Guo Xu Jianyong y Luis Chen
Una carta que recorre China plato a plato
Zhen no solo ofrece platos auténticos, sino una experiencia de descubrimiento de la cultura culinaria china. Entre sus especialidades destacan las Costillitas de cerdo ibérico en salsa de ciruela, jugosas y equilibradas; el Lotus relleno de arroz glutinoso con miel y flores, un guiño a la tradición cantonesa; y los Dimsum especiales hechos a mano, auténticas obras de arte en miniatura que reflejan la técnica y el cuidado de la alta cocina.
Costillitas de cerdo ibérico en salsa de ciruela
El Pato Pekín asado con leña de frutas, preparado en un horno especial, es otra estrella de la carta. Su piel dorada y crujiente contrasta con la jugosidad de la carne, acompañado de crepes finos y salsas típicas que completan la experiencia. Otros platos que destacan por su originalidad y sabor son la Lengua de pato macerada, el Estofado de pepino de mar con mijo, el Abalón estofado con cerdo ibérico y la Langosta al horno con caldo de cebolla.

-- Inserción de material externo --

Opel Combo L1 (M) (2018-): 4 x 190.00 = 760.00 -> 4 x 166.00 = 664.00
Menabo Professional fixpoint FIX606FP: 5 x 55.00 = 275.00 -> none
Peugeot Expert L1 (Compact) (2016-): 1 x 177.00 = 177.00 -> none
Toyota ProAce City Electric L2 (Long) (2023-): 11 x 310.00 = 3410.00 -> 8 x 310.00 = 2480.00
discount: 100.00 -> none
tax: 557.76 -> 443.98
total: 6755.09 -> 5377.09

Para quienes buscan sabores más picantes, la cocina sichuanesa ofrece el Jabalí con guindilla picante, acompañado de panecillos de cereales, y el Pimiento de Hanzhou salteado con ternera, mientras que la cocina de Shanghái sorprende con el Pescado “ardilla” con salsa de tomate.
Postres y tés: un final delicado
El apartado dulce no decepciona. Entre las opciones destacan la Pera estofada con azúcar de roca y el Postre de mango, pomelo y tapioca con leche de coco, ligeros y refrescantes, perfectos para cerrar un menú extenso. La experiencia se completa con una selección de infusiones tradicionales chinas, entre ellas el té para el bienestar, que invita a prolongar la sobremesa y disfrutar de la tranquilidad del espacio.

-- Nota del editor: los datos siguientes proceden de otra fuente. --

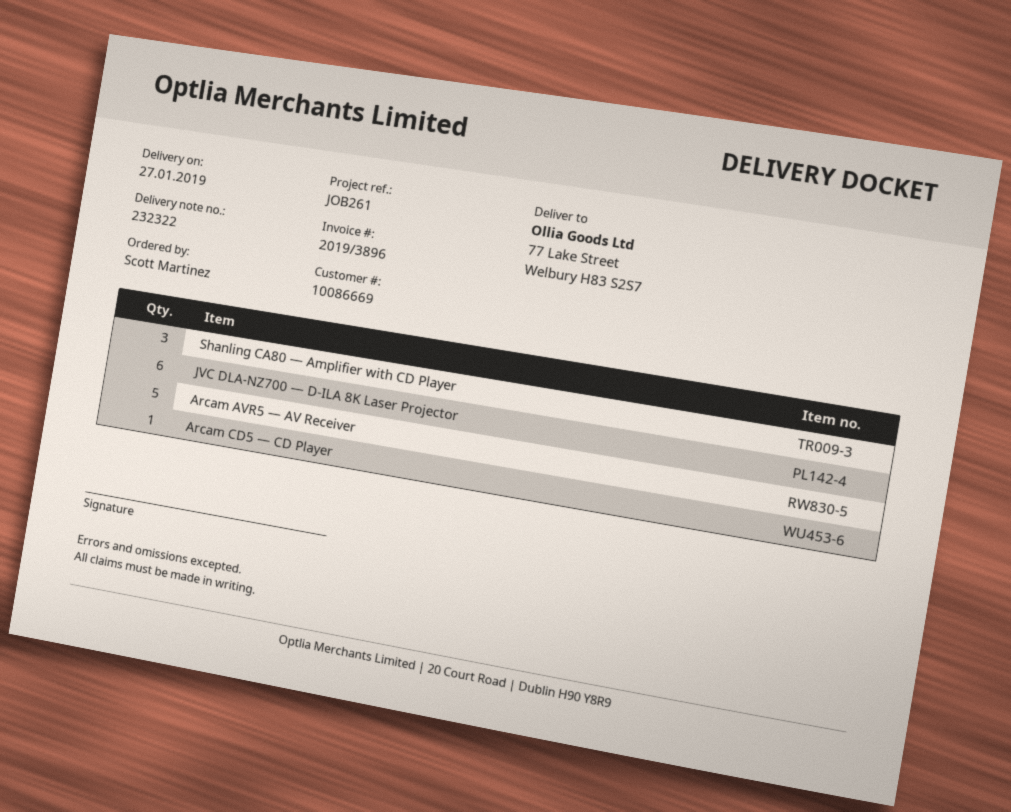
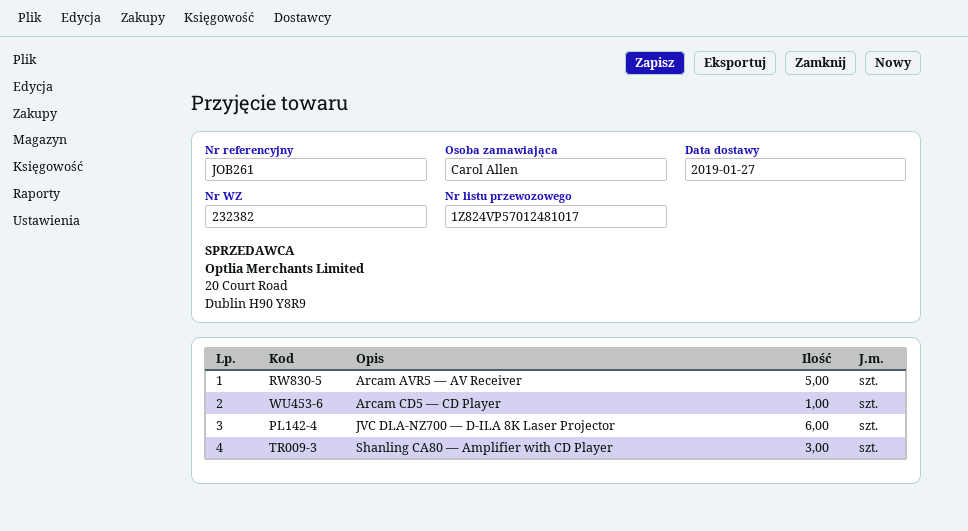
delivery note number: 232322 -> 232382
ordered by: Scott Martinez -> Carol Allen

Pollo de corral en aceite picante
Zhen no solo es un lugar para comer; es un espacio cultural donde cada detalle invita a viajar. Las decoraciones y la vajilla transportan al comensal a China, mientras que la selección de 130 referencias de vinos internacionales y licores chinos añade un toque de sofisticación al recorrido gastronómico. Los reservados de la planta baja permiten celebrar reuniones o cenas privadas de entre 7 y 20 personas, manteniendo la intimidad sin perder la majestuosidad del entorno.

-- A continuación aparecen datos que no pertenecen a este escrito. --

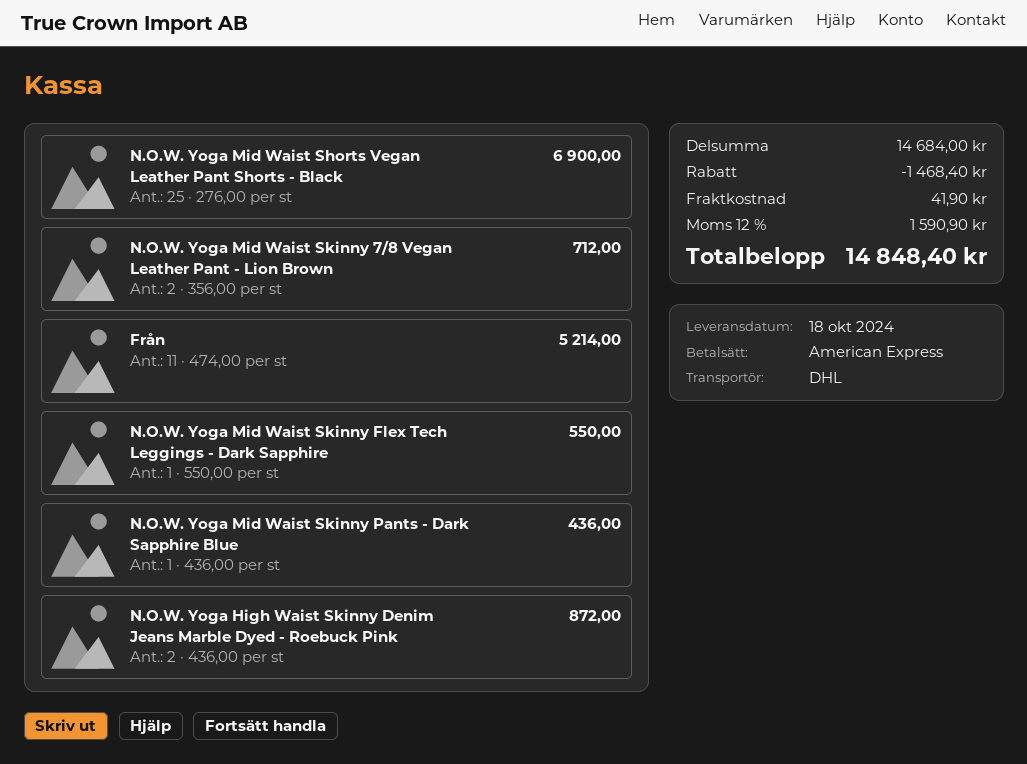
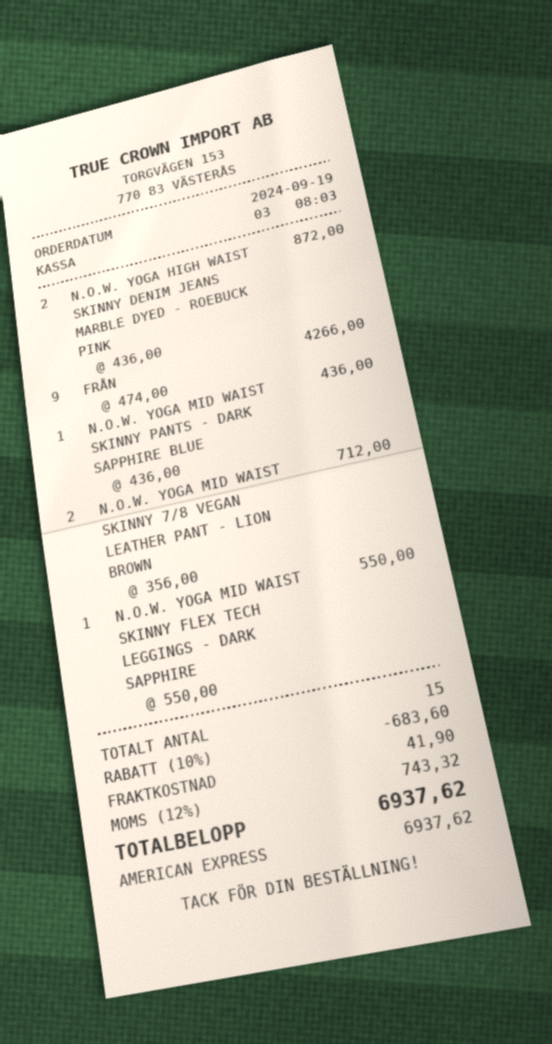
N.O.W. Yoga Mid Waist Shorts Vegan Leather Pant Shorts - Black: 25 x 276.00 = 6900.00 -> none
Från: 11 x 474.00 = 5214.00 -> 9 x 474.00 = 4266.00
discount: 1468.40 -> 683.60
tax: 12% = 1590.90 -> 12% = 743.32
total: 14848.40 -> 6937.62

Opciones para todos los días y todos los bolsillos
Zhen abre todos los días de la semana, con servicio de comida de 13:00 a 16:30 y cena de 19:30 a 23:00. El ticket medio en carta parte de 35 €, con menús para grupos desde 50 €. Para quienes buscan opciones más económicas, el menú del día de 19,50 € incluye entrante, dimsum, plato principal, arroz o fideos, bebida y café o helado, y cambia cada mes, garantizando siempre variedad y frescura.
Espacio Zhen
Con su apertura junto a Plaza Castilla, Zhen se ha consolidado rápidamente como punto de encuentro para la comunidad china en Madrid y para los amantes de la gastronomía que buscan autenticidad. La combinación de platos tradicionales de todas las regiones de China, un espacio majestuoso y cuidado hasta el último detalle, y la experiencia de degustación completa convierten al restaurante en un verdadero viaje cultural y culinario sin salir de Madrid.